Friday, May. 16, 2008
Sheriff's warrants now available online
Erick R. Schmidt
A new online database allows anyone to search outstanding warrants in Johnson County.
Sheriff’s Department spokesman Tom Erickson said the searchable database was helpful to the department. The main reason is that it gets information out to the public.
“The public is curious, and a lot of times, curiosity solves crimes,” Erickson said.
It’s been too soon since the May 7 debut of the feature to determine its benefits, but Erickson suspects it has had an effect.
“The day of and the day after, the daily hits shot up,” Erickson said of the site’s debut. “It took the site down for a little while.”
Erickson said page views for a normal day hovered around 8,000. On the day the feature opened, the site had 47,000 hits and 53,000 the following day.
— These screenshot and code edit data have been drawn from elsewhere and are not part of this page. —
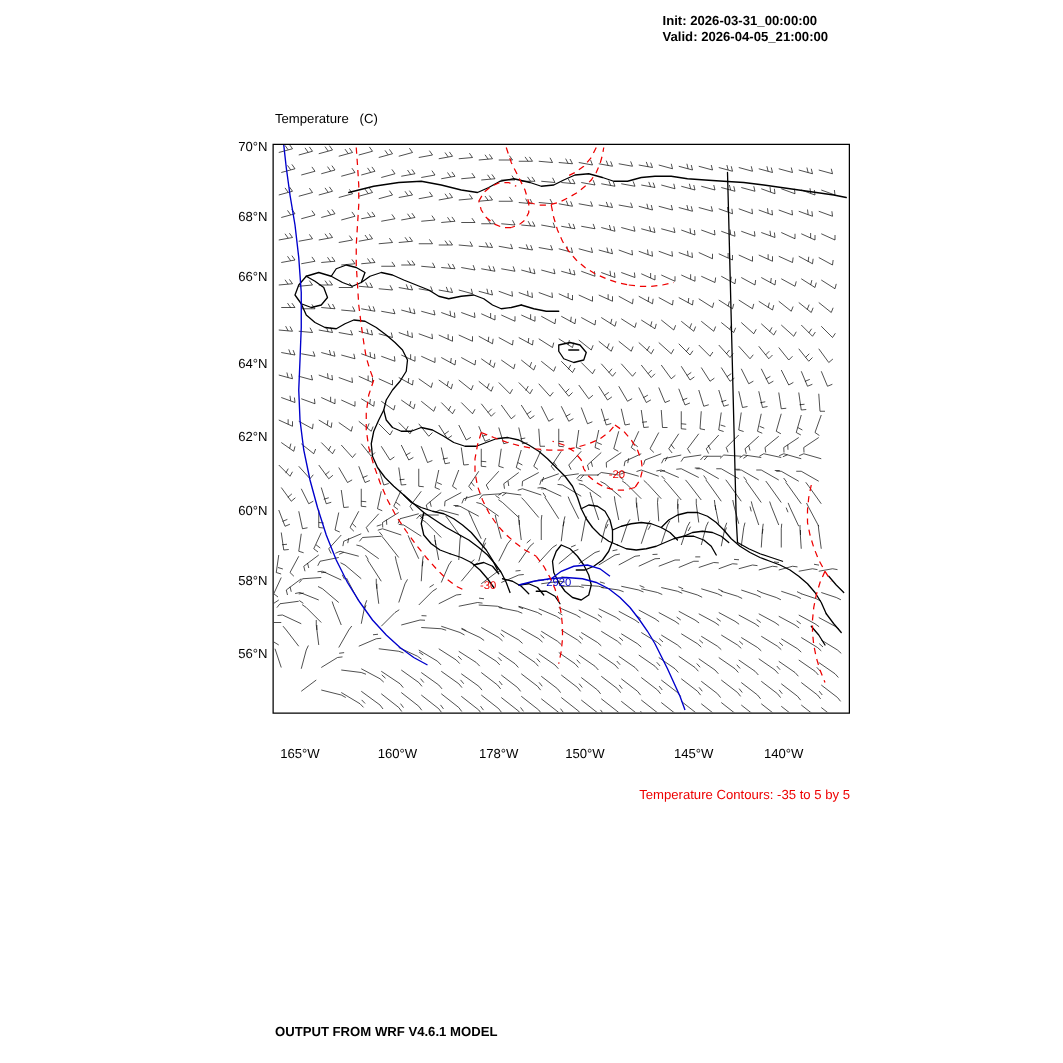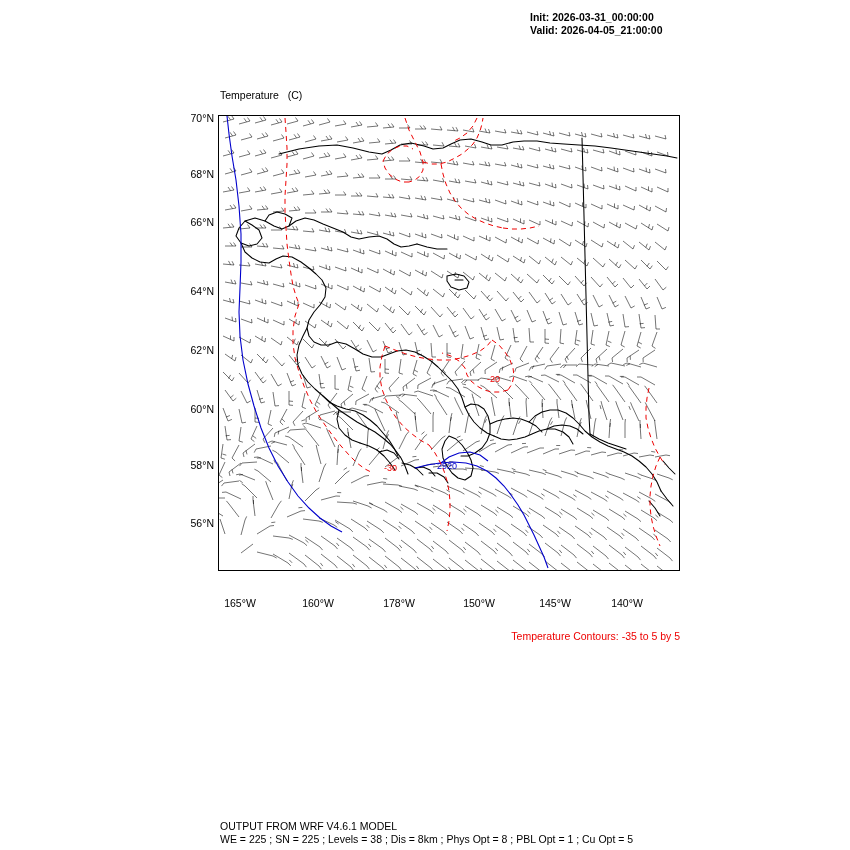"150°W" span { left: 279px -> 268px }
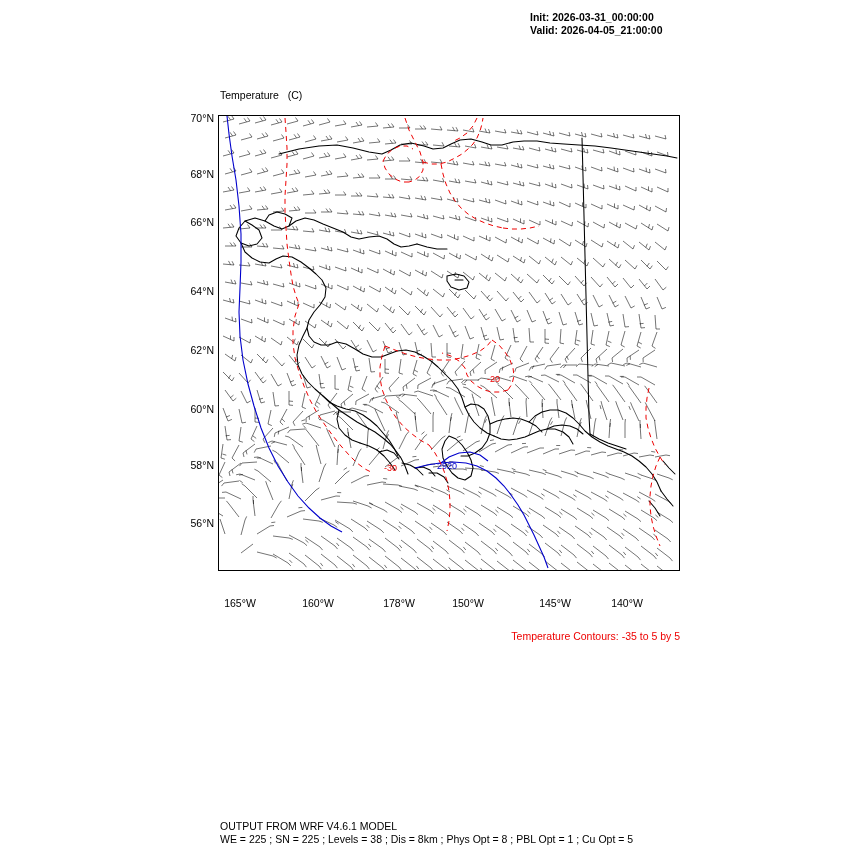"OUTPUT FROM WRF V4.6.1 MODEL" .footer { font-weight: normal -> bold }
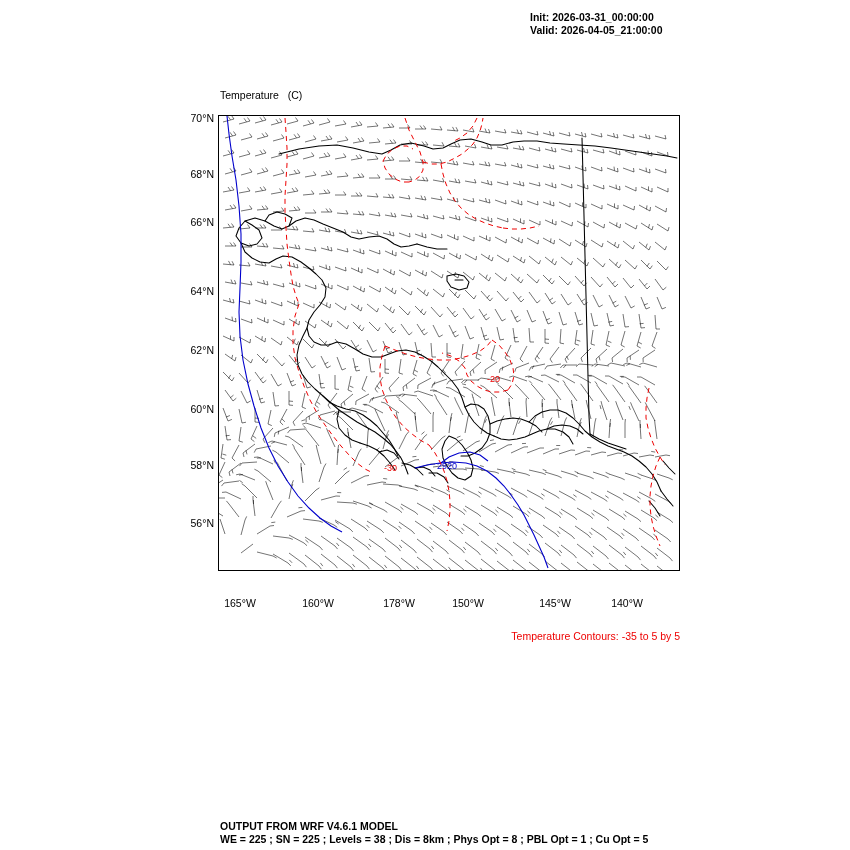"WE = 225 ; SN" div { html: <div>WE = 225 ; SN = 225 ; Levels = 38 ; Dis = 8km ; Phys Opt = 8 ; PBL Opt = 1 ; Cu Opt = 5</div> -> none }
The traffic hasn’t slowed down.
At least one warrant has been cleared since the site went up. It was a person the department learned had died. The department also has received tips on others.
Another benefit of the database is that it makes the booking process easier for offenders, he said. If people search the site and find they have a warrant they may not have known about, they can arrange to turn themselves in and make it easier on themselves.
“Otherwise, they’re coming in on our terms, and it becomes a much, much bigger ordeal than it needs to be,” Erickson said.
Erickson said most of the people listed in the database aren’t violent. They usually just have an issue they need to correct with the courts.
The idea for the searchable database, Erickson said, came from the popularity of the department’s “Most Wanted” feature and from the success of Sedgwick County’s similar site. After deliberation and contact with Sedgwick County officials, the department went ahead with the plan to put all warrants — minus probable-cause and juvenile warrants — online with basic information about the offenders. The notable difference between the Sedgwick and Johnson County sites is that Johnson County’s uses offender mug shots. Erickson said it was a feature that underwent much scrutiny and deliberation before being approved.
“As much as we want people in jail, we don’t want to do anything to put them in jeopardy,” Erickson said.
Ultimately, the decision to use photos came down to being the right decision for the department at the time.
“We ended up thinking that having the photo on there is a big help,” he said. “People tend to remember faces better than they do names, so it’s more open to the public.”
The system is also 100 percent automated, meaning that the chances of someone being pulled in for a warrant that’s been taken care of or someone being confused with another person are slim to none.
The database can be viewed at www.jocosheriff.org and clicking on “Warrant Division” and then “Warrant Search.” One can search the database either by offender name or city. It covers all cities in Johnson County.